NOTÍCIAS DO DEPARTAMENTO

AH, QUE PENA, O TEMPO ACABOU ...


 

JANETE FROCHTENGARTEN[1]

 


Um público atento e cheio de perguntas, pequenos relatos e observações que sustentaram, acrescentando e indagando, as exposições da mesa. Uma psicanálise ousada foi espalhando questões pelo anfiteatro. Eu, como coordenadora da mesa, tive a ingratíssima incumbência de encerrar a sessão, quando o movimento estava intenso, colegas querendo se inscrever, os expositores querendo mais dizer. Pena! A partir do nível mais alto do anfiteatro, nossa querida secretária Claudia sinalizava, agitava os braços... Final.


E o início?


Liliana Emparan, representando o Projeto Ponte, nos trouxe Os desafios e especificidades da Clínica Psicanalítica com Imigrantes e Refugiados, que expõe um trabalho de grande importância e as reflexões que este gera. “A angústia diante do estrangeiro pode encontrar na higienização uma possibilidade de restabelecimento do conforto, tendo como medida a aculturação, na tentativa de anular a alteridade, obturando o horror que a singularidade provoca”. Patologizar o migrante é uma ação nesta direção.


Eis o que leio em uma notícia de jornal, de 19/3/2017, cujo título é “Autista, não: imigrante”(!), título contundente com razão, pois relata que uma funcionária da secretaria municipal de educação notou um número alto de solicitações na zona leste e, indo verificar do que se tratava, constatou que, em uma escola, 18 dos 30 imigrantes (60%) foram encaminhados com suspeita de autismo e déficit de aprendizagem, sendo que entre os alunos brasileiros a porcentagem caia pela metade. Uma professora, indagada, diz que estranhou que um aluno seu tenha sido diagnosticado com sinais sugestivos de autismo, pois notou que ele conversava bem com a mãe em sua presença e que “era só o idioma mesmo” (!).


Patologizar é uma forma, das mais brutais, de obturar - com um rótulo que adere, tatua a pele.

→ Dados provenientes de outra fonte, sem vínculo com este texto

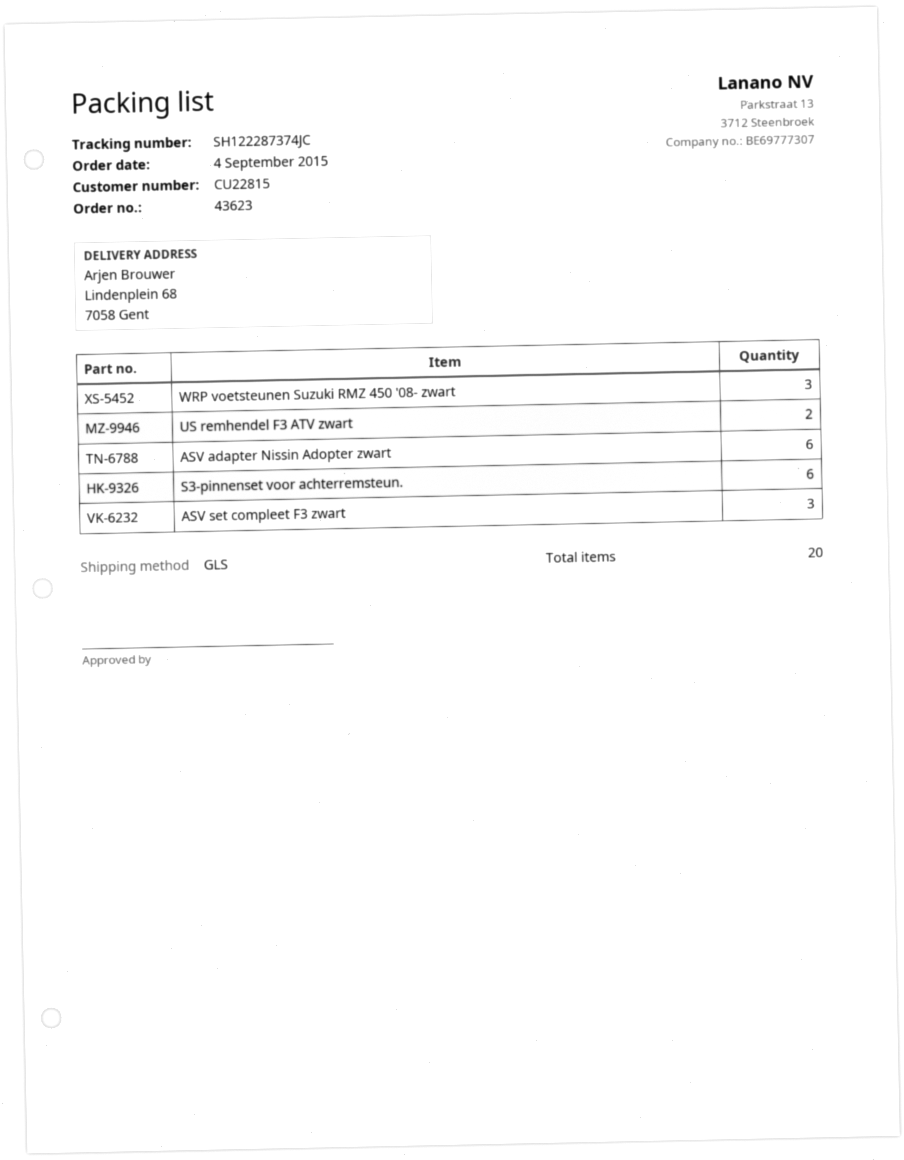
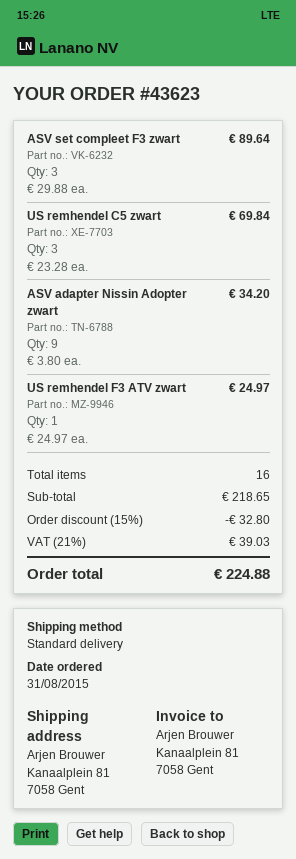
order date: 2015-09-04 -> 2015-08-31
shipping method: GLS -> standard
ship to: Lindenplein 68, 7058 Gent -> Kanaalplein 81, 7058 Gent
WRP voetsteunen Suzuki RMZ 450 '08- zwart: 3 -> none
US remhendel F3 ATV zwart: 2 -> 1
ASV adapter Nissin Adopter zwart: 6 -> 9
S3-pinnenset voor achterremsteun.: 6 -> none
US remhendel C5 zwart: none -> 3
total quantity: 20 -> 16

Ora, nos diz Liliana ,“a psicanálise, na contramão, acolhe o conflito, ao invés de eliminá-lo” ... Tanto a psicanálise como o migrante”, seja pela cultura, língua ou pelo estranhamento frente a esse ‘diferente’, promove uma ruptura no encontro com o instituído, com o naturalizado, que ambos vêm questionar”. O psicanalista migra em sua escuta, migra entre duas margens, dois lados da fronteira, deslocando-se, confrontando-se com as possibilidades e as falhas que são inerentes a este caminhar.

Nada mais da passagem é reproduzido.